Di dalam sektor produktif, mekanisme perangsang pembangunan yang tercipta sebagai akibat dari
adanya hubungan diantara berbagai industri dalam menyediakan barang‐barang yang digunakan
sebagai bahan baku untuk industri lainnya, dapat dibedakan dalam dua golongan yaitu : 1 pengaruh
hubungan ke depan forward linkage effects tingkat ransangan yang diciptakan oleh pengembangan
suatu industri terhadap perkembangan industri‐industri lain yang menggunakan produk industri yang
pertama sebagai bahan baku, dan 2 pengaruh hubungan ke belakang backward linkage effects
tingkat ransangan yang diciptakan oleh pengembangan suatu industri terhadap perkembangan
industri ‐industri lain yang akan menyediakan bahan mentah kepada industri yang pertama. Dan yang
dimaksud dengan pengaruh hubungan ke depan adalah tingkat ransangan yang diciptakan oleh
pengembangan suatu industri terhadap perkembangan industri‐industri lain yang menggunakan
produk industri yang pertama sebagai bahan bakunya. Sukirno S, 2007. Tabel input output
digunakan untuk mengukur sampai dimana perkembangan suatu industri dapat menciptakan
dorongan bagi pengembangan industri lainnya.

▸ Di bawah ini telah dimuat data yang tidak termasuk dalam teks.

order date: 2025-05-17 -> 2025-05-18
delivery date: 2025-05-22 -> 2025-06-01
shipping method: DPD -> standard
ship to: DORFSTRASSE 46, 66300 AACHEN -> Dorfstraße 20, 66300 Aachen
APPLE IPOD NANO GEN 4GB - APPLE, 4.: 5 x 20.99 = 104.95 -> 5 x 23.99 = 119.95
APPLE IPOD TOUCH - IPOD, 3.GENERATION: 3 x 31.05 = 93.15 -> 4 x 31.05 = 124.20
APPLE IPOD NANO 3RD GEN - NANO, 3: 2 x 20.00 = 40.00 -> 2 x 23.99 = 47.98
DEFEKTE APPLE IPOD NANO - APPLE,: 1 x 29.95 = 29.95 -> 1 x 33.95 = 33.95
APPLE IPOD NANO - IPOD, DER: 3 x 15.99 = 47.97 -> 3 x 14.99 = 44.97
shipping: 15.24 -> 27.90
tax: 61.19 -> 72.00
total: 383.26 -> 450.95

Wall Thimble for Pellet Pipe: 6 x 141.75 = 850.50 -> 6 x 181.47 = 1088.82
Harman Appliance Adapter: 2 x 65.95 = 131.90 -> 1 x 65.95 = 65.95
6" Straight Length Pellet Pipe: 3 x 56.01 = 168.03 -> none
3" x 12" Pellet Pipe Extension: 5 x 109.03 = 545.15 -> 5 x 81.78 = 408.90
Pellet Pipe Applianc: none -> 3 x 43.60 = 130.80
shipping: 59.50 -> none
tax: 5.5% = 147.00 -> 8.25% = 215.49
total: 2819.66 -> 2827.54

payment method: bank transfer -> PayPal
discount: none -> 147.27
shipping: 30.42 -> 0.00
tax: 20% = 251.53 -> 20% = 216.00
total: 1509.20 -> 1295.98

Kritik Hirschman terhadap teori pembangunan seimbang adalah Hirschman meragukan kemampuan
negara berkembang, namun teori ini malah membuat harapan‐harapan yang tidak realistis mengenai
daya kreatif negara‐negara tersebut. Menurutnya kelemahan teori pembangunan seimbang
menganggap bahwa negara berkembang akan mampu menyediakan tenaga usahawan dan tenaga
ahli yang cukup yang dalam waktu bersamaan sanggup mendirikan berbagai industri dan industri‐
industri tersebut memiliki pasar yang cukup luas untuk hasil produknya. Hirschman tidak yakin kalau
negara berkembang mampu melaksanakan hal itu tanpa ada bantuan dari luar karena pembangunan
tersebut sangat memerlukan tenaga ahli yang cukup banyak, sedangkan kualitas tenaga kerja yang
terbatas sangat terbatas. Menurutnya program pembangunan yang seimbang hanya dapat
dilaksanakan sempurna oleh negara berkembang apabila tidak menghadapi masalah pasar yang
terbatas, pengangguran sumberdaya terutama modal, kekurangan tenaga ahli dan usahawan. Suatu
negara berkembang mampu melaksanakan pembangunan ditentukan oleh kesanggupannya untuk
melaksanakan pembentukan modal. Kesanggupan menanam modal suatu negara terletak pada
seberapa besar sektor modern dalam perekonomian, dimana semakin besar sektor modern semakin
besar pula kesanggupan menanam modal. Faktor penghambat suatu negara berkembang dalam
meningkatkan pertumbuhan ekonominya adalah masalah keterbatasan kesanggupan menanam
modal yang menjadikannya tidak mampu melaksanakan pembangunan secara besar‐besaran di
6 Bab
II
berbagai industri. Kritik terhadap teori pembangunan seimbang yang lain adalah kemungkinan
terjadinya disekonomi ekstern yaitu pembangunan yang menghancukan cara‐cara tradisional dalam
kegiatan produksi yang kurangmenguntungkan masyarakat sehingga terjadi menimbulkan
pengangguran atau pengorbanan sosial.
Selain Hirschman, menurut Fleming apabila faktor‐faktor produksi jumlahnya terbatas maka
pengembangan industri besar‐besaran dan secara serentak akan menurunkan efisiensi dan tingkat
keuntungan bagi industri. Pembangunan seimbang hanya akan terjadi apabila tambahan modal yang
diperlukan mudah diperoleh, upah rendah, tenaga kerja sektor pertanian dapat ditarik ke sektor
perindustrian Sukirno S, 2007.
Singer juga melakukan kritik terhadap teori pembangunan seimbang dimana menurutnya teori
pembangunan seimbang tidak memperhatikan negara yang sedang berkembang mengalami
kekurangan sumberdaya, sehingga negara berkembang tidak mungkin dapat melaksanakan
pembangunan seimbang tersebut secara serempak di berbagai sektor industri dan sektor lainnya.